Most state governments know that emerging technologies can transform the delivery of state services and are looking for Chief Information Officers (CIOs) who can see the potential, understand policy, and deliver productive use of technology. How is this different from a private sector CIO? In many ways, the skills are the same.
Today’s successful public sector CIOs are change agents. They are the primary technology business leaders of the state. They do more than manage hardware, software, IT procurement, and training. Today’s public sector CIOs don’t just automate processes, they transform the business of urban management through the use of innovative technology. They can anticipate policy implications and public expectations, define and deliver tangible results, and articulate project plans to all constituents.
The role of public sector CIO is evolving in parallel with the growing importance of the role and its impact on state and city governments. Civic leaders know that the use of technology is critical to helping agencies fulfill their missions, especially among shrinking budgets and resources. Public sector CIOs can bring leadership and technology innovation to government so that city and state agencies can quickly and efficiently respond to the needs of residents, visitors, and workers.
There are many challenges and opportunities facing public sector CIOs, who often face a higher level of accountability than those working in the private sector. They answer to taxpayers and face public scrutiny of projects that often plays out in the media. Such scrutiny can make public CIOs weary of launching new technology initiatives. However, forward-looking CIOs dive thoughtfully into embracing and leading new initiatives, especially when they are supported by community and government leaders for their willingness to experience and benefit from new, innovative technologies.
Despite the pressure and public scrutiny placed on public sector CIOs, enormous opportunities exist today for public sector CIOs: from replacing outdated IT infrastructure to exploring and implementing innovative technology projects that will improve urban life, to supporting government operations and transforming the way the government does business. Deploying new technologies like cloud, mobile, data and analytics, sensors, and social computing can transform public sector processes and roles.
Technology innovations are transforming the role of public sector CIOs. There is no shortage of innovation around digital government. Progressive cities mirror start-up organizations where there is a higher tolerance for innovation that can test the skills of CIOs and provide exciting opportunities for career growth.
What’s motivating the changing role of the civic CIO? It’s not compensation (salary, bonuses, benefits) but rather compensation in the form of power and authority over a broad range of services and enormous budgets, and often less bureaucratic red tape associated with their operations. The ability to leverage technological innovations to redesign the government and lead projects that can positively affect millions of peoples’ lives are enormous motivators. These projects include initiatives that make the world a better place, such as achieving carbon neutrality, offering bike sharing to reduce vehicle congestion, use of renewable energy, the use of sensors that monitor noise and air pollution, free public Wi-Fi, using mobile phones to find and pay for public parking, installation of intelligent lighting, and more.

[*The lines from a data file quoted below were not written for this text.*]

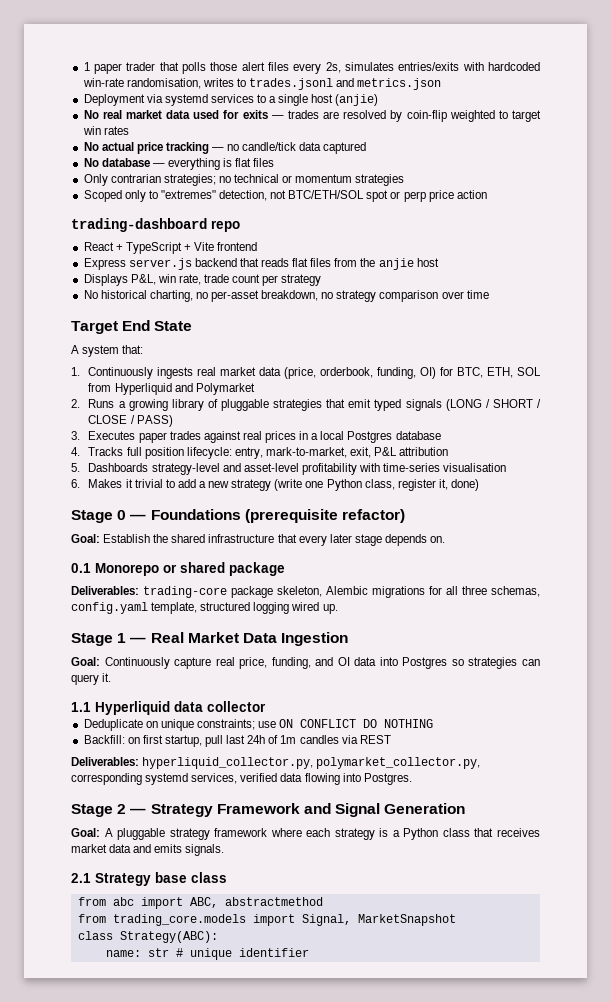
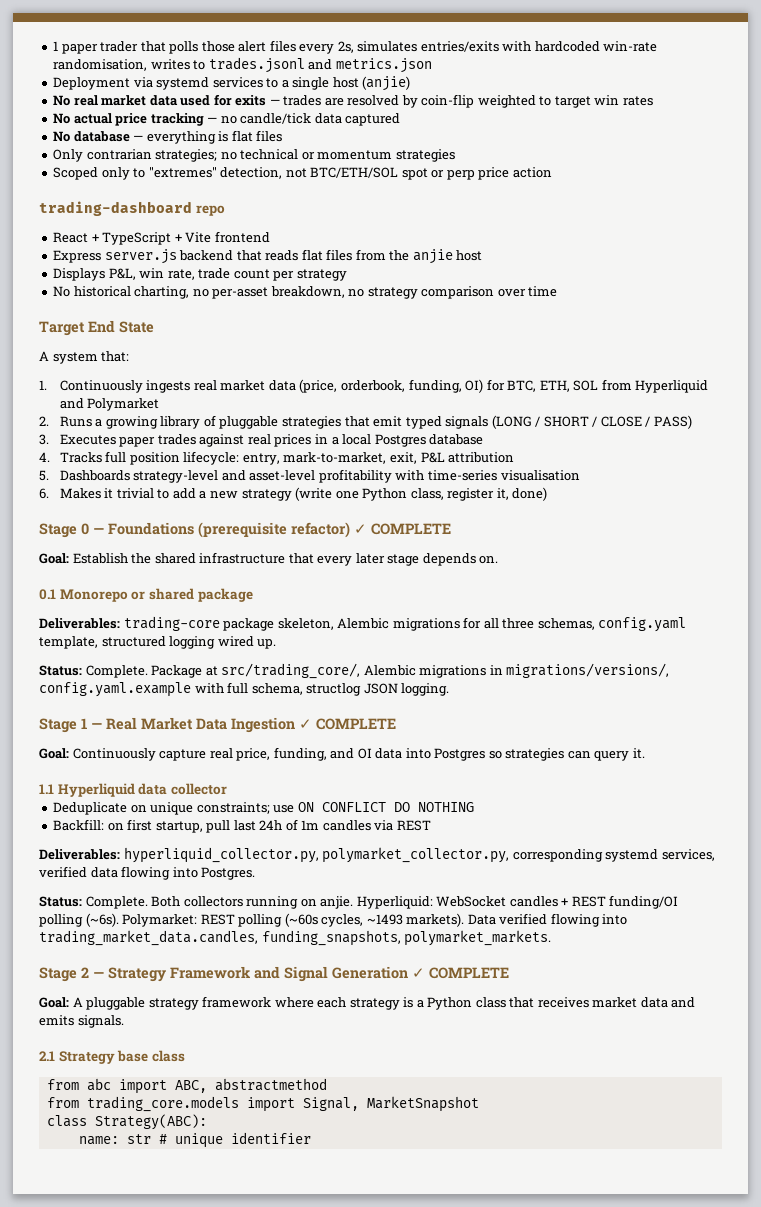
- Stage 0 — Foundations (prerequisite refactor)
+ Stage 0 — Foundations (prerequisite refactor) ✓ COMPLETE
+ Status: Complete. Package at src/trading_core/, Alembic migrations in migrations/versions/, config.yaml.example with full schema, structlog JSON logging.
- Stage 1 — Real Market Data Ingestion
+ Stage 1 — Real Market Data Ingestion ✓ COMPLETE
+ Status: Complete. Both collectors running on anjie. Hyperliquid: WebSocket candles + REST funding/OI polling (~6s). Polymarket: REST polling (~60s cycles, ~1493 markets). Data verified flowing into trading_market_data.candles, funding_snapshots, polymarket_markets.
- Stage 2 — Strategy Framework and Signal Generation
+ Stage 2 — Strategy Framework and Signal Generation ✓ COMPLETE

The next big thing in public sector technology innovation is the notion of Smart Cities, which requires the integration of disparate systems in separate departments and organizations for a better understanding of the needs of city residents, visitors, and businesses. Smart technology programs and Internet of Things (IoT) initiatives promise to serve urban constituents in ways that maximize resources and reduce costs and waste. Government IT organizations are at the heart of driving Smart City innovations often driven by IoT.
So, how do you launch successful tech-based transformations?
Success starts with the CIO – an individual with soft skills like negotiations and interpersonal communications. Public sector CIOs can navigate the sometimes-treacherous waters of suspicious taxpayers, media scrutiny, or skeptical legislators. They are masters of the organization and operations – reviewing, revising, and devising strategic operational plans that serve multiple constituents. They understand the importance of setting goals as they relate to the tight window of opportunity (driven by term limits and voters) in which to complete projects successfully.
Fundamentally, tech-based initiatives modernize city or state capabilities. The projects are designed to deliver new capabilities and new or enhanced functions. The programs are bottom-line focused where benefits across departments are considered.
In the end, successful public sector CIOs know that despite resistance, change is good and comes with incredible benefits to all constituents.